## What needs to be done
From the listing below, how many lines hold the word "date"? Write only the number.

## Input
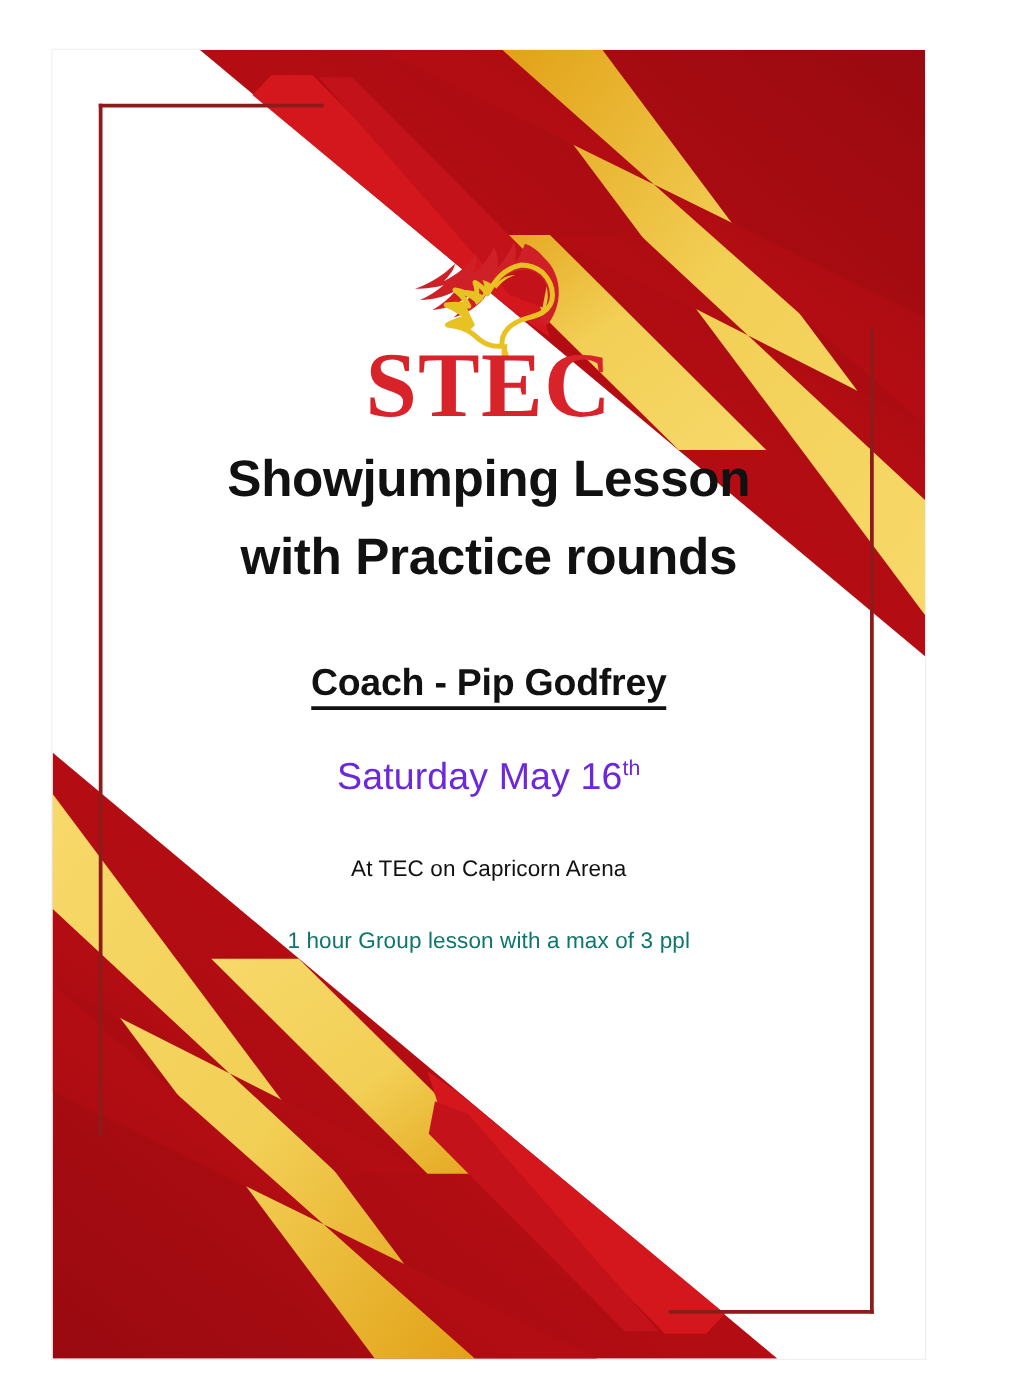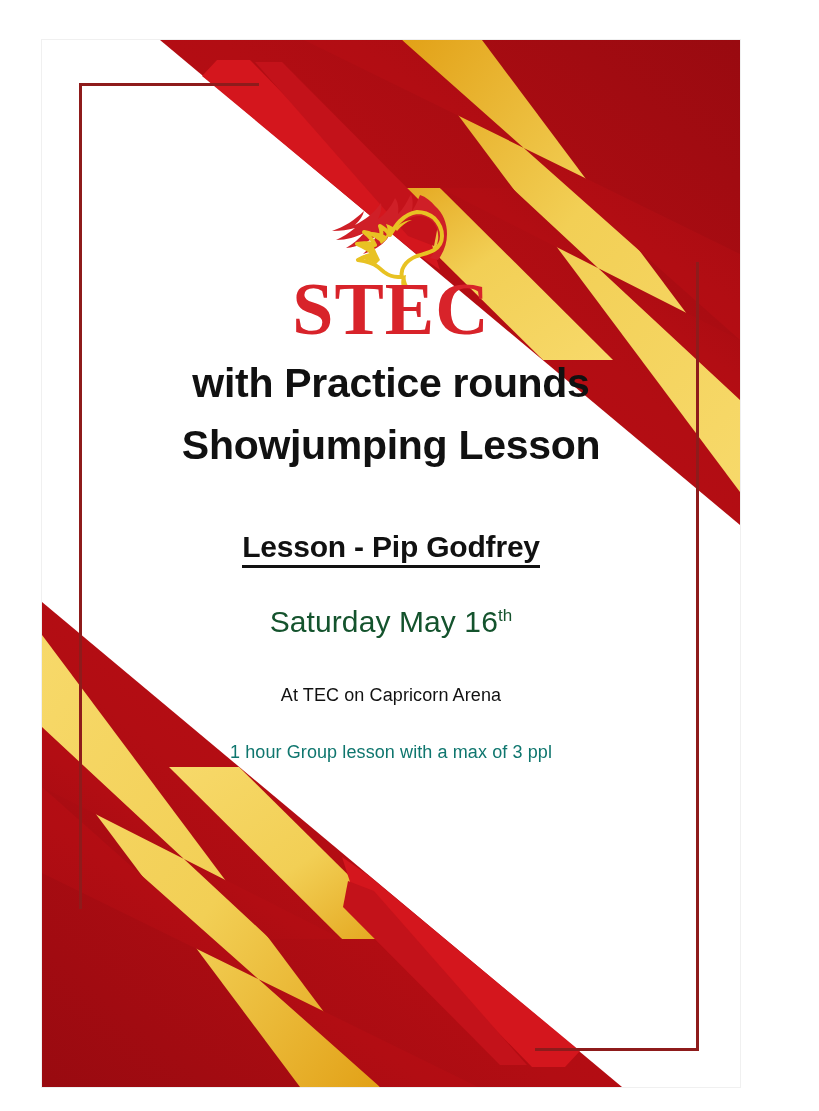--- a/index.html
+++ b/index.html
@@ -309,8 +309,8 @@
     </div>
 
     <div id="title-block">
+      <div class="poster-title-line">Showjumping Lesson</div>
       <div class="poster-title-line">with Practice rounds</div>
-      <div class="poster-title-line">Showjumping Lesson</div>
     </div>
 
     <div id="coach-block">

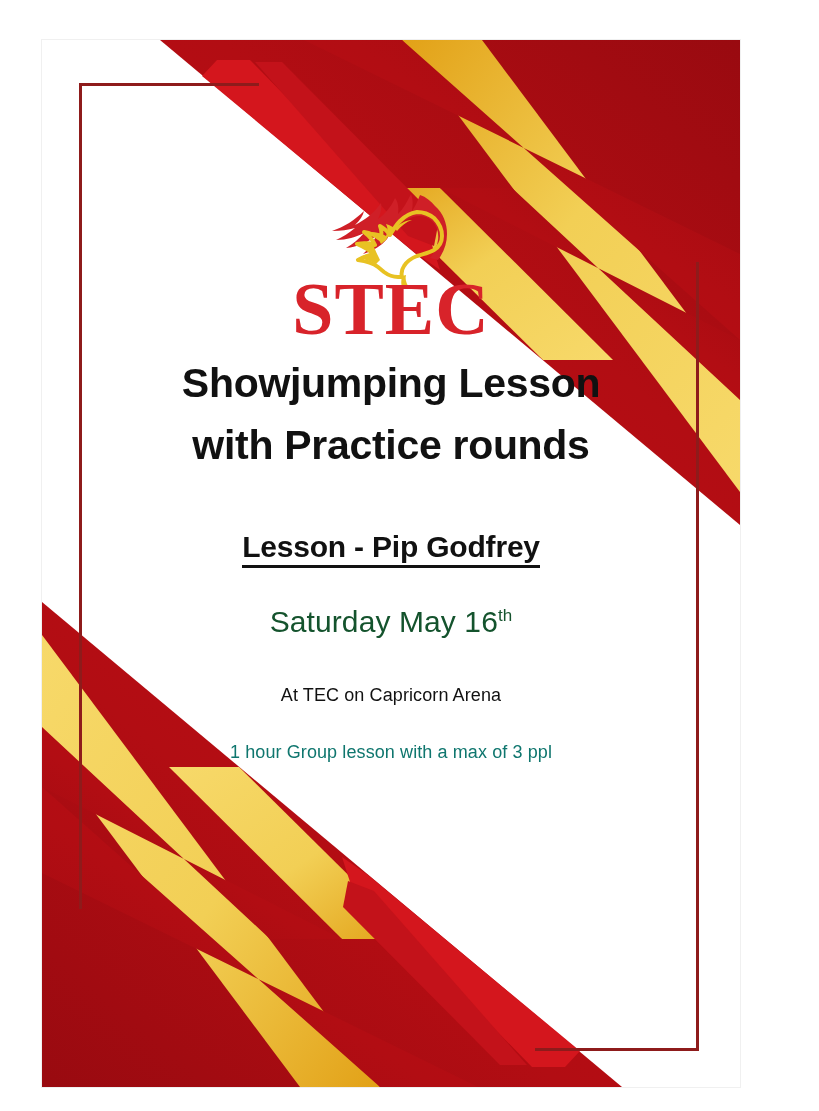--- a/index.html
+++ b/index.html
@@ -314,7 +314,7 @@
     </div>
 
     <div id="coach-block">
-      <span id="coach-line">Lesson - Pip Godfrey</span>
+      <span id="coach-line">Coach - Pip Godfrey</span>
     </div>
 
     <div id="date-block">

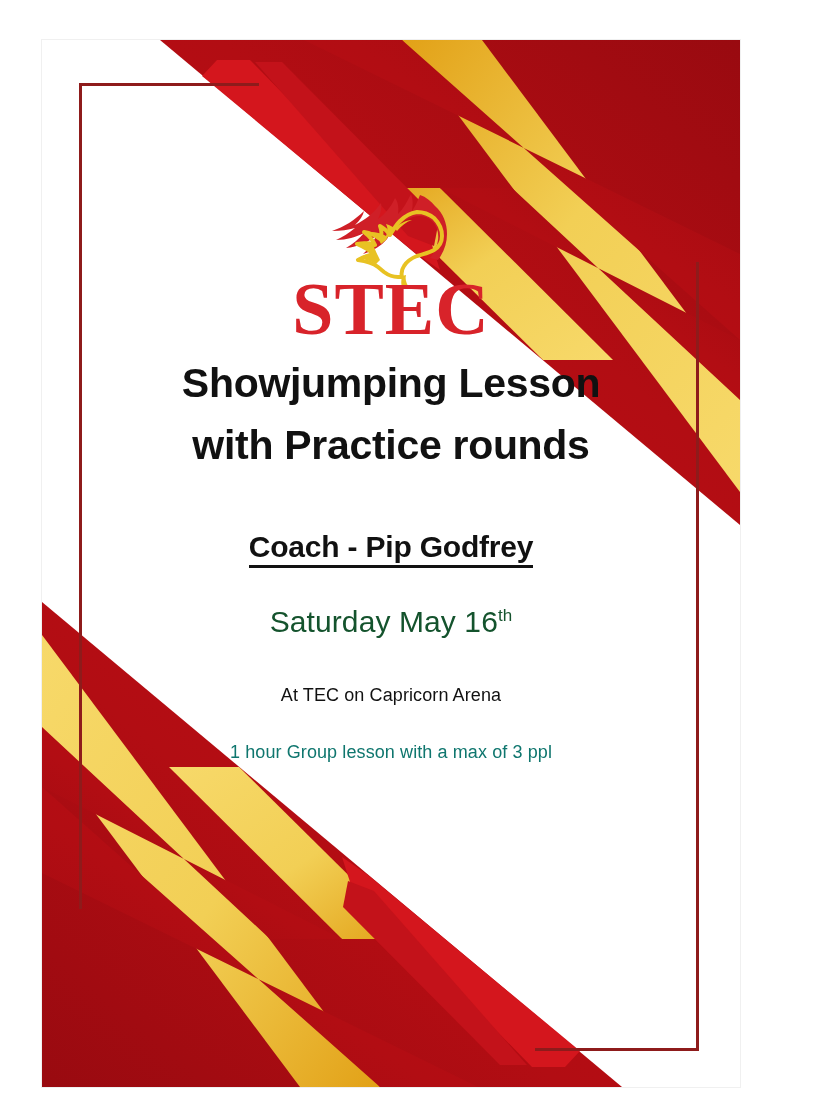--- a/index.html
+++ b/index.html
@@ -144,7 +144,7 @@
   #date-line {
     font-size: 30px;
     font-weight: 400;
-    color: #14532d;
+    color: #6d28d9;
     letter-spacing: 0.1px;
   }
   #date-ordinal {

## Response for this exercise
3